A faithful, complete copy of the entries is the sole expected answer.

------ Records shown ------

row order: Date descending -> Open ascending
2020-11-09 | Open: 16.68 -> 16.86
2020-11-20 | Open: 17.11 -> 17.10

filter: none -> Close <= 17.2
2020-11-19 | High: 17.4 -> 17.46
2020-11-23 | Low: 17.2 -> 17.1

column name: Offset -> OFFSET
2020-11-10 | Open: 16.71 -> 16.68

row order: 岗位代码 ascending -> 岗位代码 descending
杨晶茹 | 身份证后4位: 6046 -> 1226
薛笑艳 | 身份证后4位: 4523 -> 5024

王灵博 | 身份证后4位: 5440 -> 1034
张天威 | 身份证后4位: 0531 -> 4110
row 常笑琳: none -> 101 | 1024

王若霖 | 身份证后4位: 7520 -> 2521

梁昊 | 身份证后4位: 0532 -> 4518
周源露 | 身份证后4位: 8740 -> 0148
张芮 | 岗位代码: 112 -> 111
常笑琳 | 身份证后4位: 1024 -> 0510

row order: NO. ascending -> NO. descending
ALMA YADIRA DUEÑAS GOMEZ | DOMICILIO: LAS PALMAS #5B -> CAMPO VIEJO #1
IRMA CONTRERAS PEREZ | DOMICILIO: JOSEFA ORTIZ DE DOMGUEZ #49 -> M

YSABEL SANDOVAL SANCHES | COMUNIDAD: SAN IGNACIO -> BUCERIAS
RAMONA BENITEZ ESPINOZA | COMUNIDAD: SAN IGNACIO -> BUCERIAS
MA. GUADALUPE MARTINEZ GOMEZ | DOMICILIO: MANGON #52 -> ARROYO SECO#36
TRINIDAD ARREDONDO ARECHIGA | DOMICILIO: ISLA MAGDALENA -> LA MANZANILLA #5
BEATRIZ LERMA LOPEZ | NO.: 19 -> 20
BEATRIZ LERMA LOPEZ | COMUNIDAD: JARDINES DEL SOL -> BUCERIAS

------

▶ [Exercise response]:
row order: Date descending -> Open ascending
2020-11-09 | Open: 16.68 -> 16.86
2020-11-20 | Open: 17.11 -> 17.10

filter: none -> Close <= 17.2
2020-11-19 | High: 17.4 -> 17.46
2020-11-23 | Low: 17.2 -> 17.1

column name: Offset -> OFFSET
2020-11-10 | Open: 16.71 -> 16.68

row order: 岗位代码 ascending -> 岗位代码 descending
杨晶茹 | 身份证后4位: 6046 -> 1226
薛笑艳 | 身份证后4位: 4523 -> 5024

王灵博 | 身份证后4位: 5440 -> 1034
张天威 | 身份证后4位: 0531 -> 4110
row 常笑琳: none -> 101 | 1024

王若霖 | 身份证后4位: 7520 -> 2521

梁昊 | 身份证后4位: 0532 -> 4518
周源露 | 身份证后4位: 8740 -> 0148
张芮 | 岗位代码: 112 -> 111
常笑琳 | 身份证后4位: 1024 -> 0510

row order: NO. ascending -> NO. descending
ALMA YADIRA DUEÑAS GOMEZ | DOMICILIO: LAS PALMAS #5B -> CAMPO VIEJO #1
IRMA CONTRERAS PEREZ | DOMICILIO: JOSEFA ORTIZ DE DOMGUEZ #49 -> M

YSABEL SANDOVAL SANCHES | COMUNIDAD: SAN IGNACIO -> BUCERIAS
RAMONA BENITEZ ESPINOZA | COMUNIDAD: SAN IGNACIO -> BUCERIAS
MA. GUADALUPE MARTINEZ GOMEZ | DOMICILIO: MANGON #52 -> ARROYO SECO#36
TRINIDAD ARREDONDO ARECHIGA | DOMICILIO: ISLA MAGDALENA -> LA MANZANILLA #5
BEATRIZ LERMA LOPEZ | NO.: 19 -> 20
BEATRIZ LERMA LOPEZ | COMUNIDAD: JARDINES DEL SOL -> BUCERIAS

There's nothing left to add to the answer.